Le 7 mars 2008, le juge fédéral de Washington Reggie Walton a confirmé une première condamnation prononcée, le 19 février dernier, contre Toni Locy pour “outrage à la Cour”, obligeant la journaliste à s'acquitter quotidiennement d'une amende pouvant atteindre 5 000 dollars tant qu'elle ne livrerait pas les noms de ses sources confidentielles, relatives à l'affaire dite de l'anthrax. Le juge fédéral a, en outre, interdit à quiconque d'apporter à Toni Locy un soutien financier et a menacé de prison l'ancienne rédactrice du quotidien USA Today à compter du 3 avril si la pression par l'amende ne suffisait pas. Le paiement de l'amende doit prendre effet le 11 mars 2008 à minuit (heure de Washington). Toni Locy a déposé un recours en urgence, la veille.

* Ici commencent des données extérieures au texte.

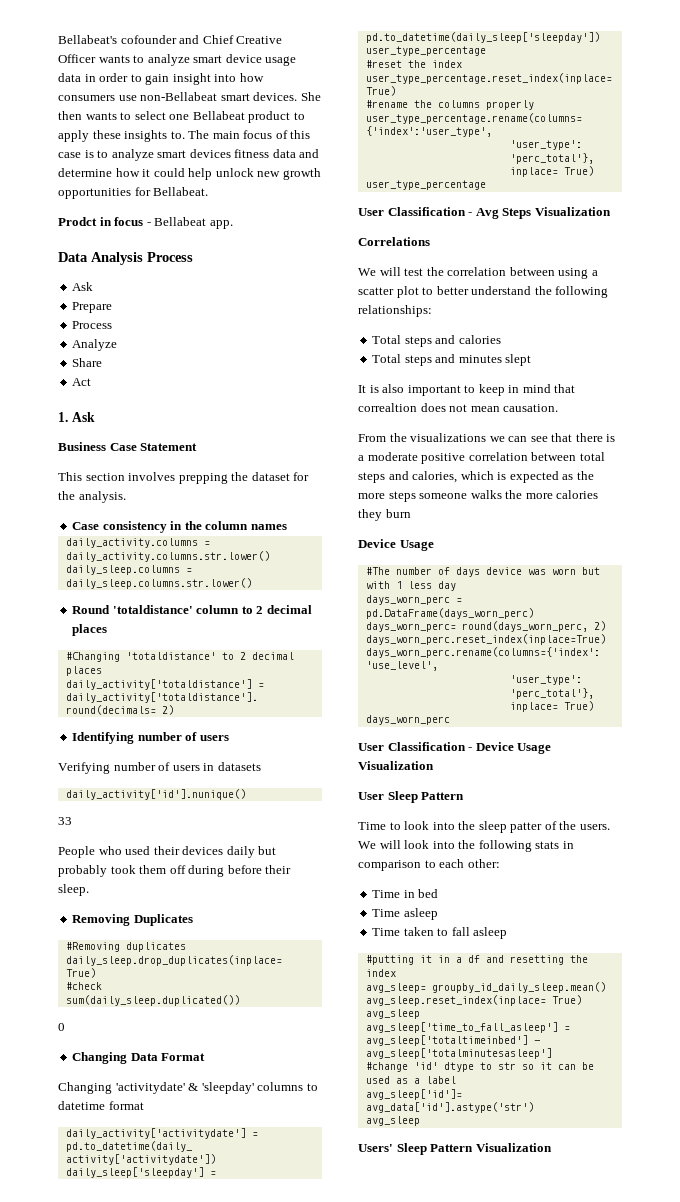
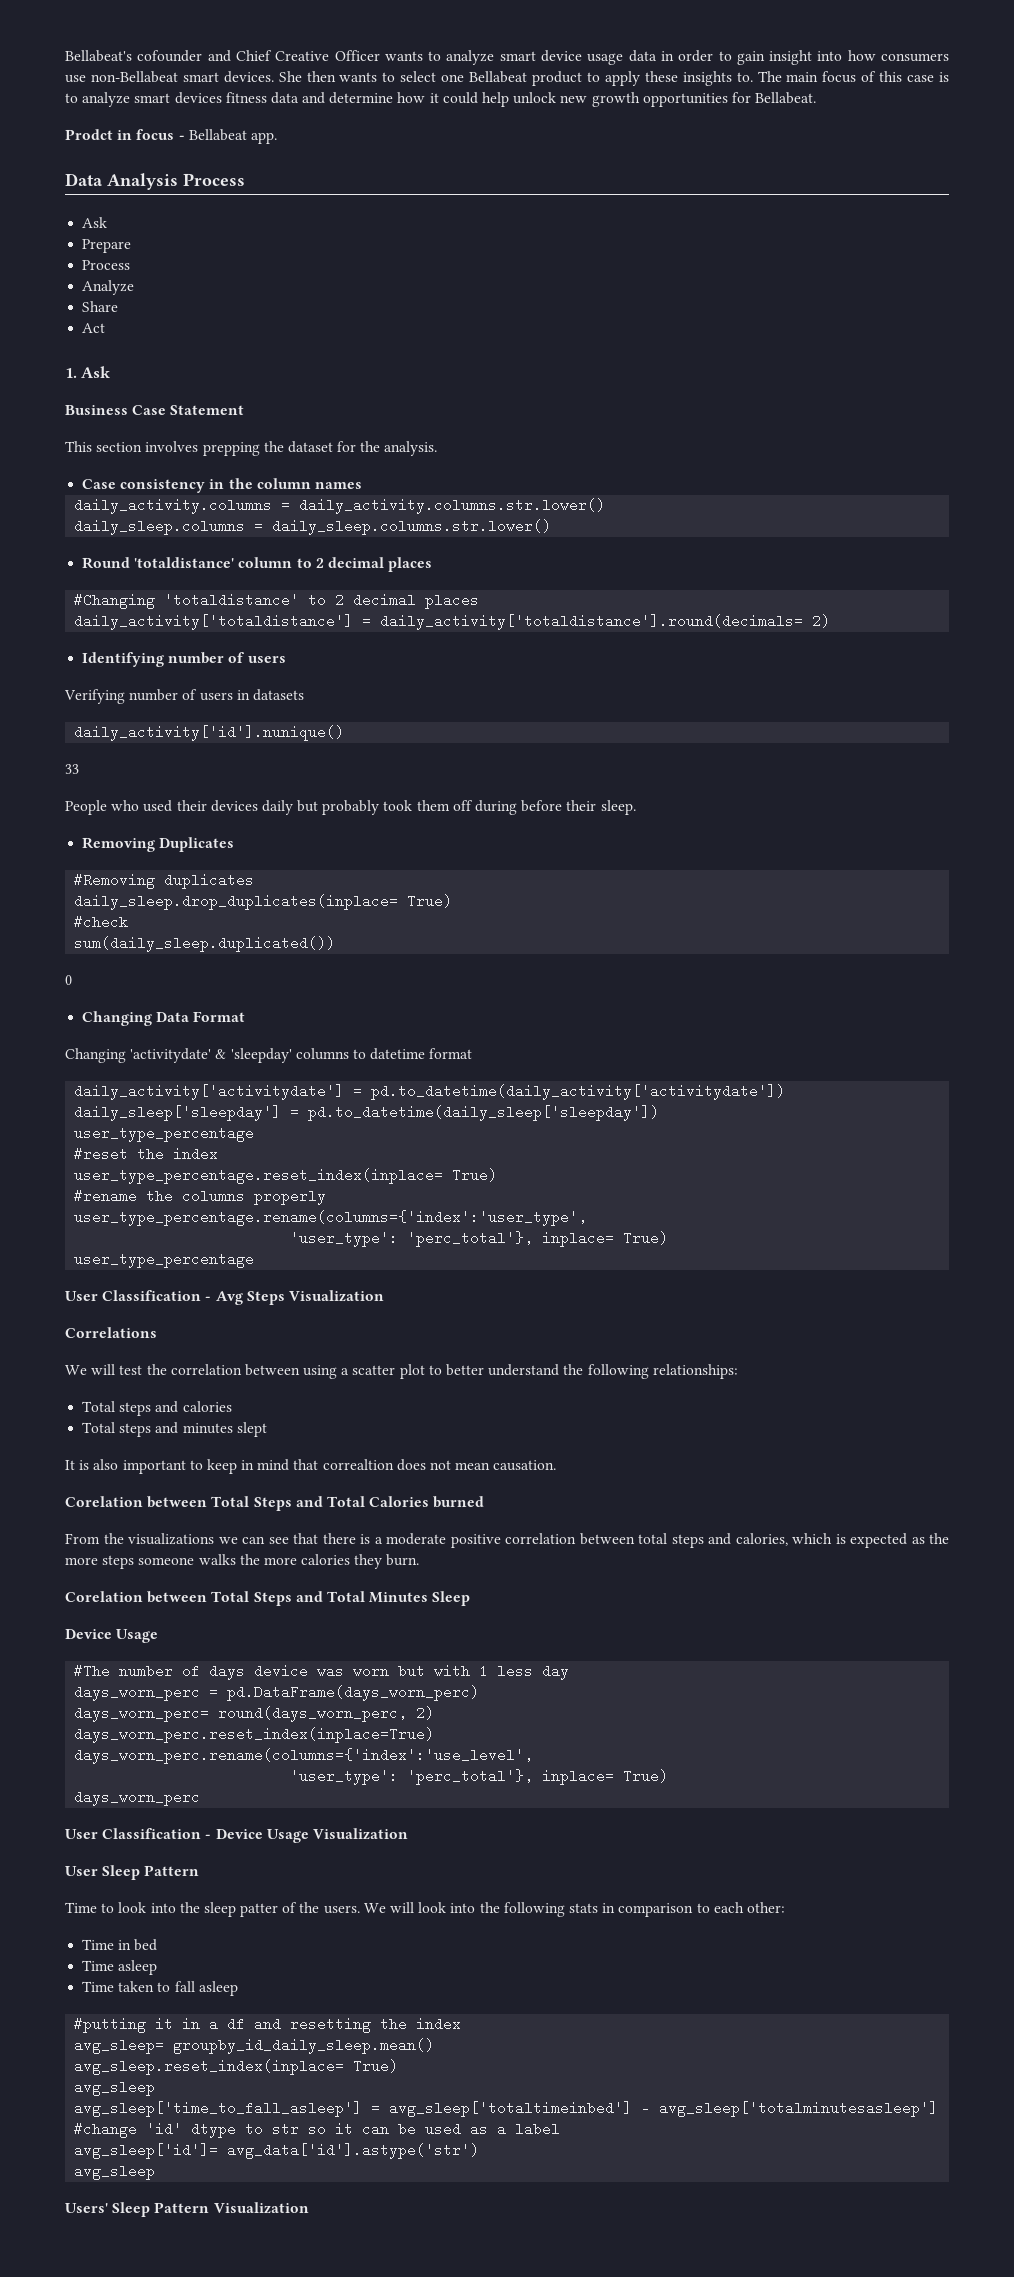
+ Corelation between Total Steps and Total Calories burned
- From the visualizations we can see that there is a moderate positive correlation between total steps and calories, which is expected as the more steps someone walks the more calories they burn
+ From the visualizations we can see that there is a moderate positive correlation between total steps and calories, which is expected as the more steps someone walks the more calories they burn.
+ Corelation between Total Steps and Total Minutes Sleep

Sur la base d'informations obtenues de sources gouvernementales, Toni Locy et d'autres collègues de différents médias, avaient rendu publique, en 2003, l'identité de Steven Hatfill parmi les personnes suspectées dans des attentats par colis piégés à l'anthrax, qui avaient tué cinq personnes en 2001. Ancien scientifique de l'armée, Steven Hatfill avait engagé des poursuites contre le département de Justice pour “violation de la loi fédérale sur la protection des données personnelles”. Le 13 août 2007, dans le cadre de cette procédure, le juge Walton avait sommé six journalistes - Allan Lengel, du Washington Post, Michael Isikoff et Daniel Klaidman, de Newsweek, James Stewart, de CBS News, Brian Ross, d'ABC et Toni Locy - de livrer les noms des fonctionnaires gouvernementaux à l'origine de la fuite. Toni Locy avait livré les noms de deux sources, avec l'accord de ces dernières. James Stewart, qui a refusé de dévoiler l'identité d'autres sources, pourrait lui aussi être condamné pour “outrage à la Cour”.
Seule une approbation par le Sénat de la loi sur la libre-circulation de l'information (“Free Flow of Information Act”), reconnaissant aux journalistes la protection des sources au niveau fédéral, pourrait rendre caduque la décision du juge Walton. Le texte, déjà approuvé par la Chambre des représentants et par le comité judiciaire du Sénat, attend d'être voté en séance plénière à la Chambre haute. Le 7 mars 2008, le sénateur Patrick Leahy (D-Vermont), président du comité judiciaire, et son confrère Arlen Specter (R-Pennsylvanie), ont adressé une lettre aux chefs de file des deux grands partis en appelant à un vote rapide de la “loi-bouclier” fédérale. Le privilège du secret des sources est reconnu aux journalistes dans trente-deux États de l'Union et le District of Colombia.